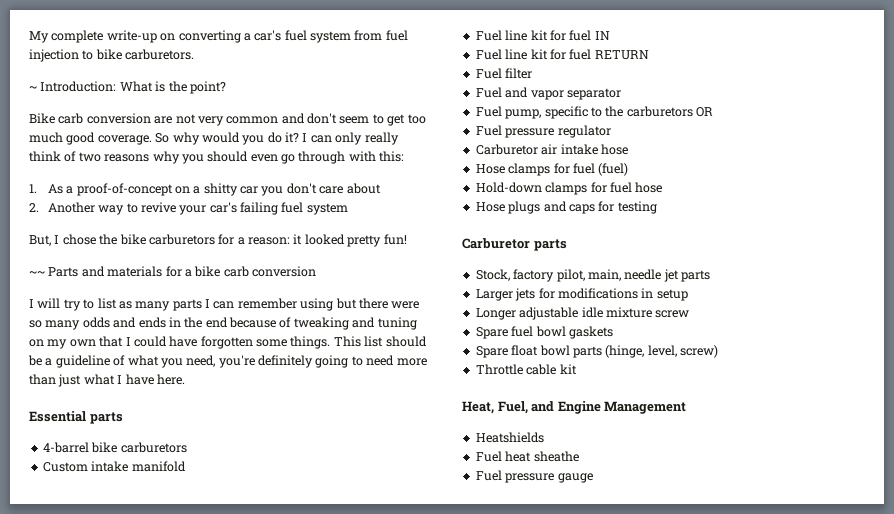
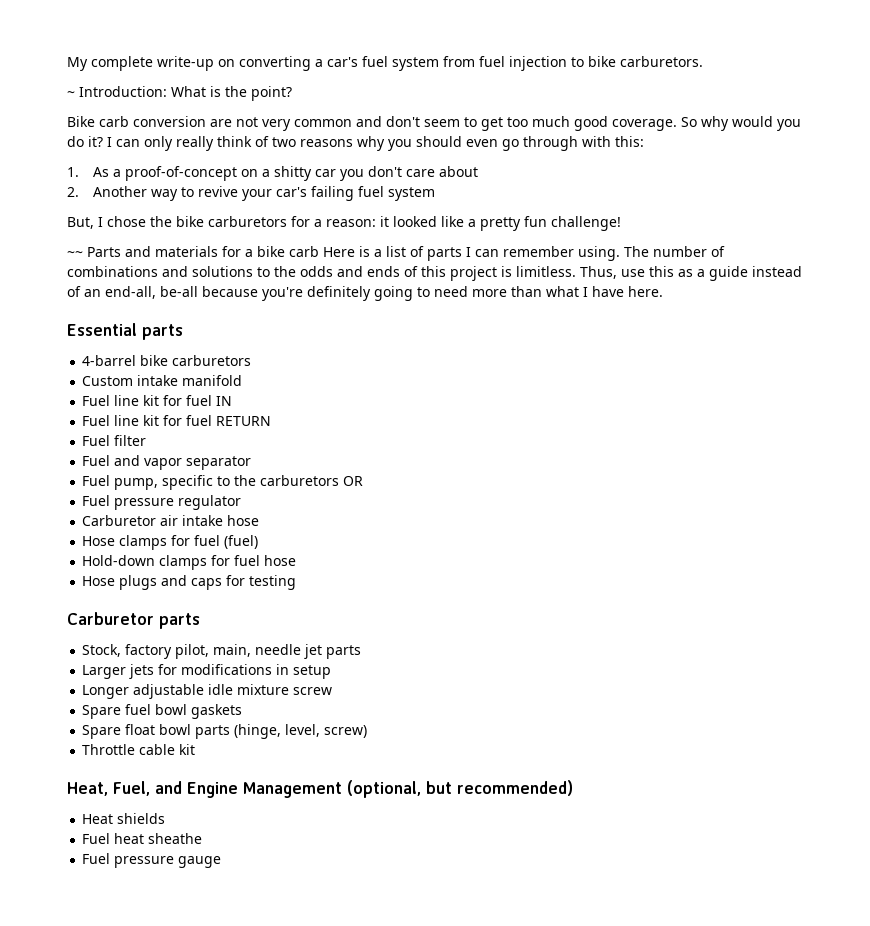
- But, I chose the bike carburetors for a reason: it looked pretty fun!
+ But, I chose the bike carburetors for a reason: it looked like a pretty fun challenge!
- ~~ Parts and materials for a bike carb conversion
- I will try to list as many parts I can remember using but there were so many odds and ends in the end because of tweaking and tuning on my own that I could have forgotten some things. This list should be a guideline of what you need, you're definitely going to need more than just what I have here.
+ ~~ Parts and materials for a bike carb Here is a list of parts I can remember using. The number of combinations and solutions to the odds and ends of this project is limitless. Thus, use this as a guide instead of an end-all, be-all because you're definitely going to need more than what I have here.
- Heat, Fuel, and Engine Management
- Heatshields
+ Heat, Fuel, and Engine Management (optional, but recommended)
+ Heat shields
★ ★ ★
** Assignment **
Your task is to output exactly the lines running from the one with "- Heatshields" through the final line of the material above, with both ends included.

** Task response **
- Heatshields
+ Heat, Fuel, and Engine Management (optional, but recommended)
+ Heat shields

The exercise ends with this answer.